Fund managers know it’s not a high-growth name like Canva or Guzman y Gomez, and that $1 billion-plus IPOs for Kiwi companies are as rare as hen’s teeth. Sources say they wouldn’t be surprised if the raise was just $1 billion.

Dual-track

Dedoncker will be flanked by Mainland’s chief financial officer Paul Victor at the IPO meetings, and advance copies of the decks detailing the up-for-grabs business were attached with the invite. Rinse and repeat for New Zealand this week and Asia for the week starting March 24.
Mainland’s headline figures are for $NZ4.9 billion ($4.4 billion) revenue and $NZ200 million EBIT, with 41 per cent of the gross profit coming from South-East Asia, Sri Lanka and the Middle East, and the bulk from Oceania.
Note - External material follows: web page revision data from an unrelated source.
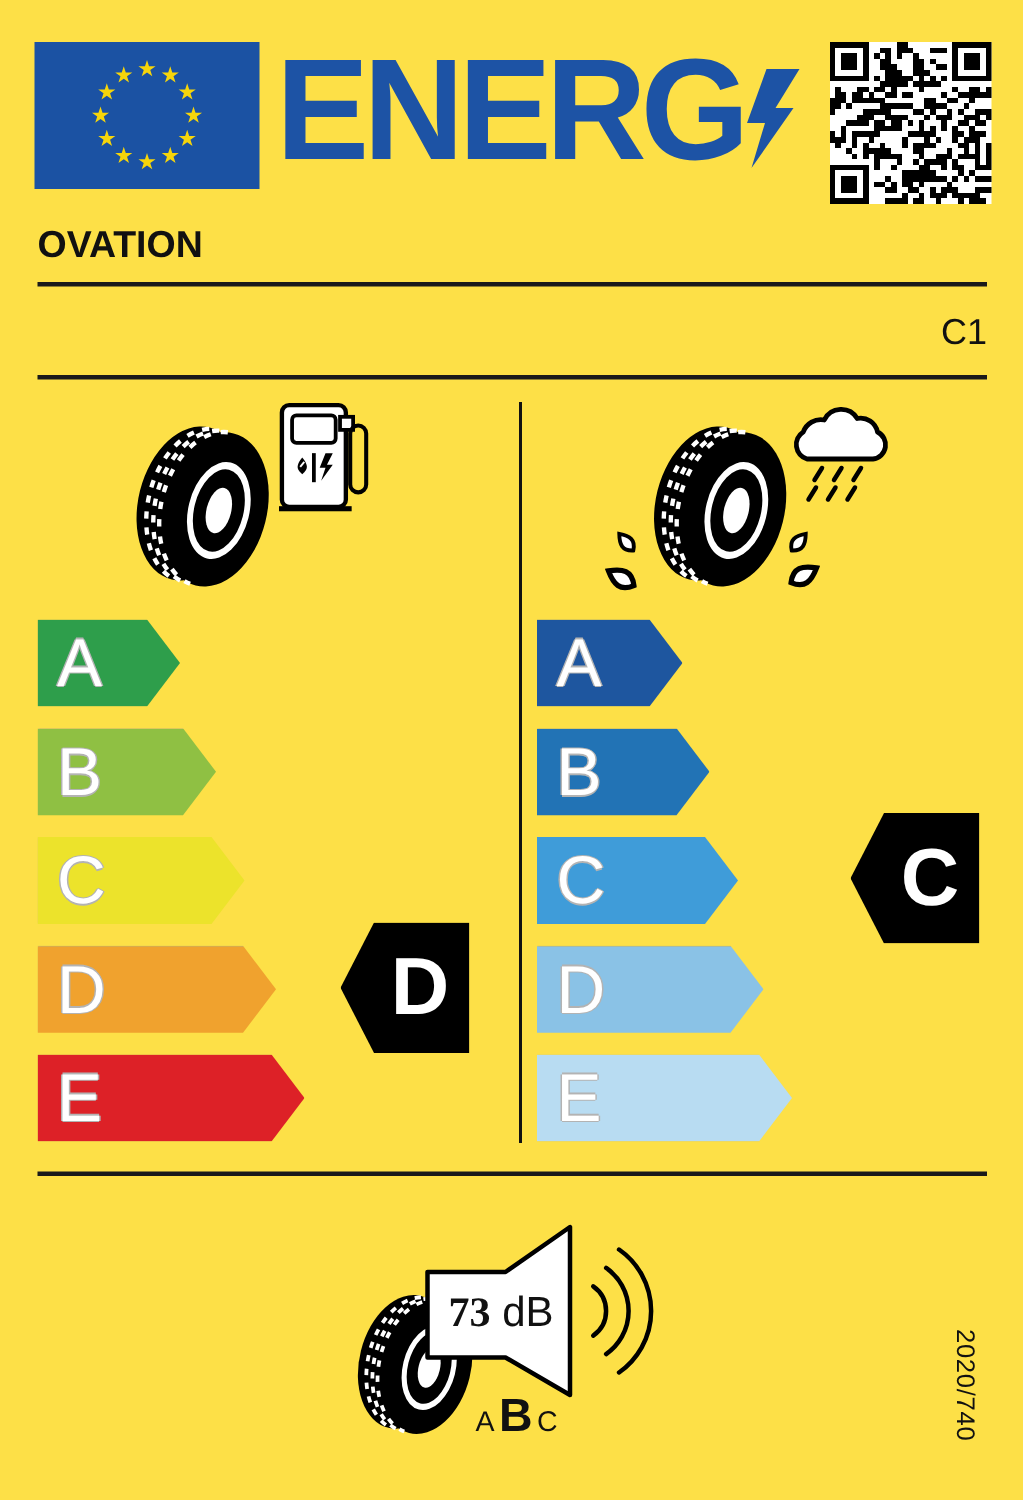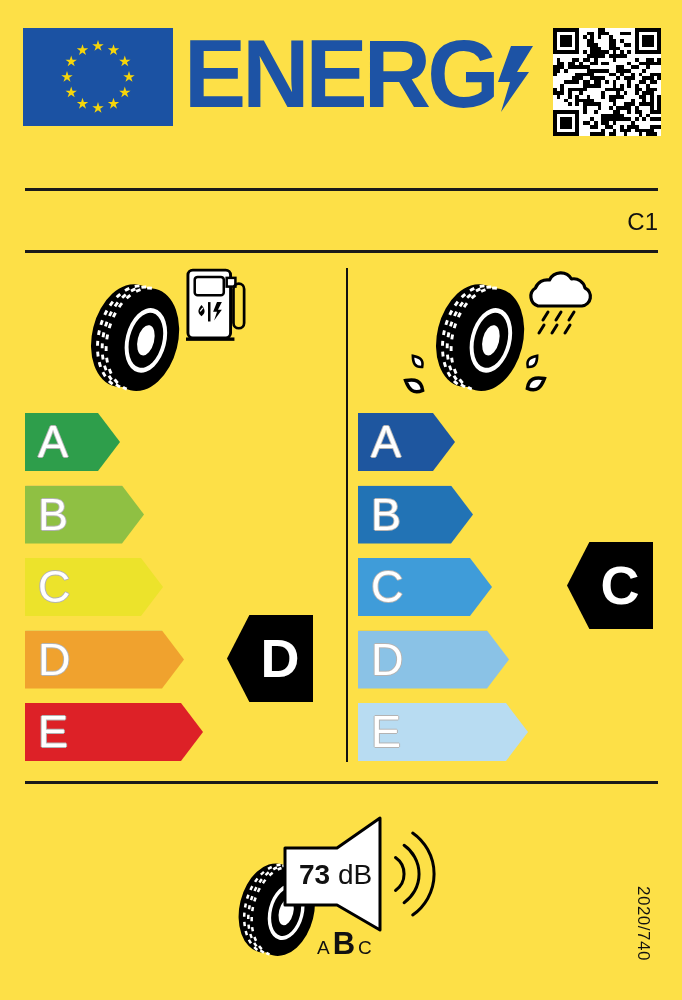--- a/index.html
+++ b/index.html
@@ -423,6 +423,7 @@
       </g>
     </svg>
 
+  <div class="brand">OVATION</div>
   <div class="rule rule1"></div>
   <div class="class">C1</div>
   <div class="rule rule2"></div>

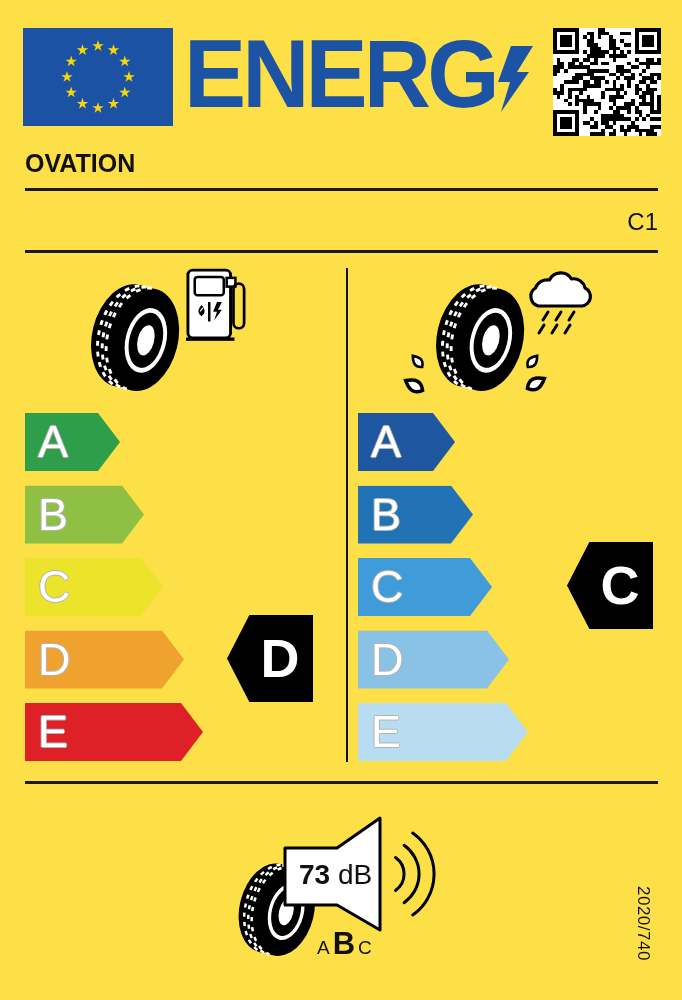--- a/index.html
+++ b/index.html
@@ -41,7 +41,7 @@
   .tire-noise{position:absolute;left:236px;top:858px;}
   .speaker{position:absolute;left:280px;top:812px;}
   .db{position:absolute;left:299px;top:861px;font-size:28px;line-height:1;white-space:nowrap;}
-  .db .val{font-weight:bold;}
+  .db .val{font-weight:bold;font-family:Liberation Serif, serif;}
   .noise-classes{position:absolute;left:317px;top:928px;display:flex;align-items:baseline;gap:3px;}
   .noise-class{font-size:19px;line-height:1;}
   .noise-class.active{font-size:31px;font-weight:bold;}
The big question on fundies’ minds is what how much of Mainland is Fonterra willing to sell in an IPO scenario – and at what price.
You would think Dedoncker and Victor would skip the small talk with listed markets investors and get to discussing the price relatively soon, given non-binding indicative bids for the auction leg are due in about six weeks. The business is also relatively well known to fund managers given it has been prepared for a divestment in the past, including in 2021.
Fonterra seems to be running a genuine two-track process between the IPO and the auction – a deal structure used by the erstwhile owners of PEXA, StatePlus and Alinta Energy.
However, it’s been a while since bankers have wheeled it out. The last big-ticket dual-track process in Australia, SG Lottery in 2021, left a fair few investors grumpy when a softer leveraged buyout bid won over an IPO process.